In this paper, we propose and experimentally demonstrate an orthogonal subblock division multiple access (OSDMA) scheme for orthogonal frequency division multiplexing with index modulation (OFDM-IM)-based multi-user visible light communication (MU-VLC) systems, where both single-mode index modulation (SM-IM) and dual-mode index modulation (DM-IM) are considered. In order to overcome the low-pass frequency response and the light-emitting diodes (LED) nonlinearity issues of practical MU-VLC systems, OSDMA is employed together with discrete Fourier transform spreading (DFT-S) and interleaving. The feasibility and superiority of the proposed scheme have been successfully verified via both simulations and hardware experiments. More specifically, we evaluate and compare the peak-to-average power ratio (PAPR) performance and the bit error rate (BER) performance of OFDM-SM-IM, DFT-S-OFDM-SM-IM, OFDM-DM-IM and DFT-S-OFDM-DM-IM without and with interleaving. Experimental results show that remarkable distance extensions can be achieved by employing DFT spreading and interleaving for both SM-IM and DM-IM in a two-user OSDMA-VLC system.

1. Introduction

In recent years, visible light communication (VLC) using white light-emitting diodes (LEDs) for illumination and communication has been triggering great attention, which has been widely recognized as one of the key enabling technologies of 6G and Internet of Things (IoT) systems [1,2]. VLC has the inherent advantages of abundant unlicensed spectrum resources, anti-electromagnetic interference and simple deployment in comparison to traditional radio frequency (RF) communication [3]. For a practical multi-user VLC (MU-VLC) system based on commercial white LEDs, its performance mainly face two key challenges which are the limited modulation bandwidth and severe nonlinearity of LED [4].

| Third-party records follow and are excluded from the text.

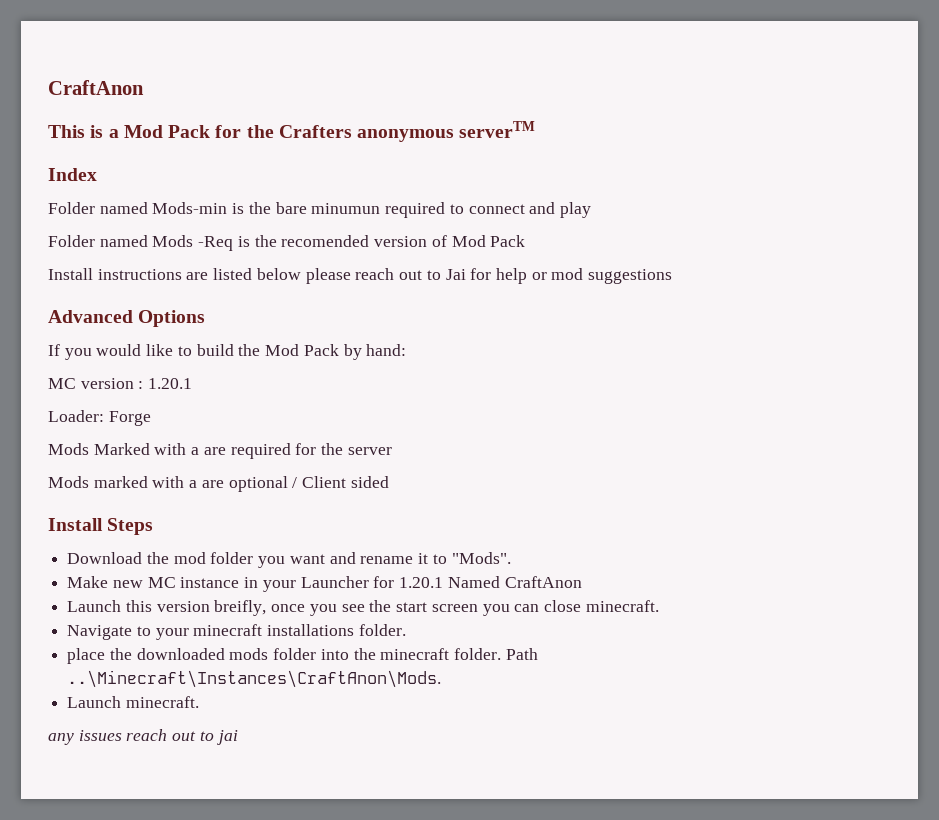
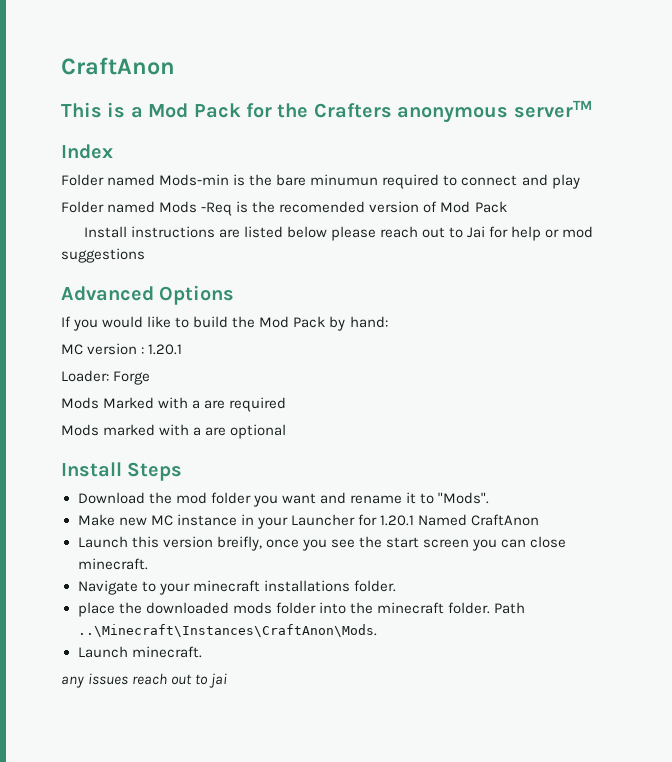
- Mods Marked with a are required for the server
+ Mods Marked with a are required
- Mods marked with a are optional / Client sided
+ Mods marked with a are optional

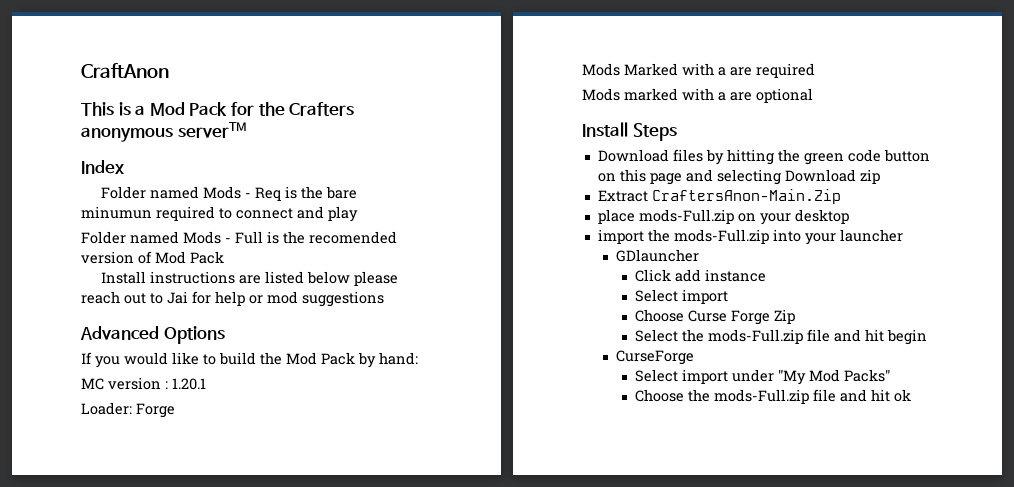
- Folder named Mods-min is the bare minumun required to connect and play
+ Folder named Mods - Req is the bare minumun required to connect and play
- Folder named Mods -Req is the recomended version of Mod Pack
+ Folder named Mods - Full is the recomended version of Mod Pack
- Download the mod folder you want and rename it to "Mods".
- Make new MC instance in your Launcher for 1.20.1 Named CraftAnon
- Launch this version breifly, once you see the start screen you can close minecraft.
- Navigate to your minecraft installations folder.
- place the downloaded mods folder into the minecraft folder. Path ..\Minecraft\Instances\CraftAnon\Mods.
- Launch minecraft.
- any issues reach out to jai
+ Download files by hitting the green code button on this page and selecting Download zip
+ Extract CraftersAnon-Main.Zip
+ place mods-Full.zip on your desktop
+ import the mods-Full.zip into your launcher
+ GDlauncher
+ Click add instance
+ Select import
+ Choose Curse Forge Zip
+ Select the mods-Full.zip file and hit begin
+ CurseForge
+ Select import under "My Mod Packs"
+ Choose the mods-Full.zip file and hit ok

For the bandwidth limitation issue of LEDs, various spectral-efficient modulation techniques and multiple access techniques such as orthogonal frequency division multiplexing (OFDM) and carrierless amplitude and phase (CAP) modulation employing high-order constellations, multiple-input multiple-output (MIMO) and non-orthogonal multiple access (NOMA) can be adopted to achieve high-speed MU-VLC systems [5,6,7,8]. In practical orthogonal frequency division multiple access (OFDMA)-based bandlimited MU-VLC systems, the allocated subcarriers of different users might experience different low-pass frequency responses, leading to the degraded overall bit error rate (BER) performance. To address this issue, analog or digital equalization techniques can be applied to flat the system spectrum [9]. Nevertheless, excessive amplification of the power of high-frequency subcarriers might not be feasible due to the limited dynamic range of LEDs [10]. It has been demonstrated in [11] that interleaved subcarrier multiplexing can be an effective way to ensure that the subcarriers of different users can have comparable signal-to-noise ratio (SNR) performance. For the LED nonlinearity issue, the transmitted signals with reduced peak-to-average power ratios (PAPRs) are less vulnerable to the nonlinearity, and discrete Fourier transform (DFT) spreading can be an efficient approach to significantly reduce the PAPR of OFDM signals [12,13]. Moreover, DFT-spread OFDM (DFT-S-OFDM), which is also known as single-carrier frequency-division multiplexing (SC-FDM), has been widely applied in various scenarios such as local area IMT-A [14] and intensity-modulation/direct-detection (IM/DD) optical interconnects [15].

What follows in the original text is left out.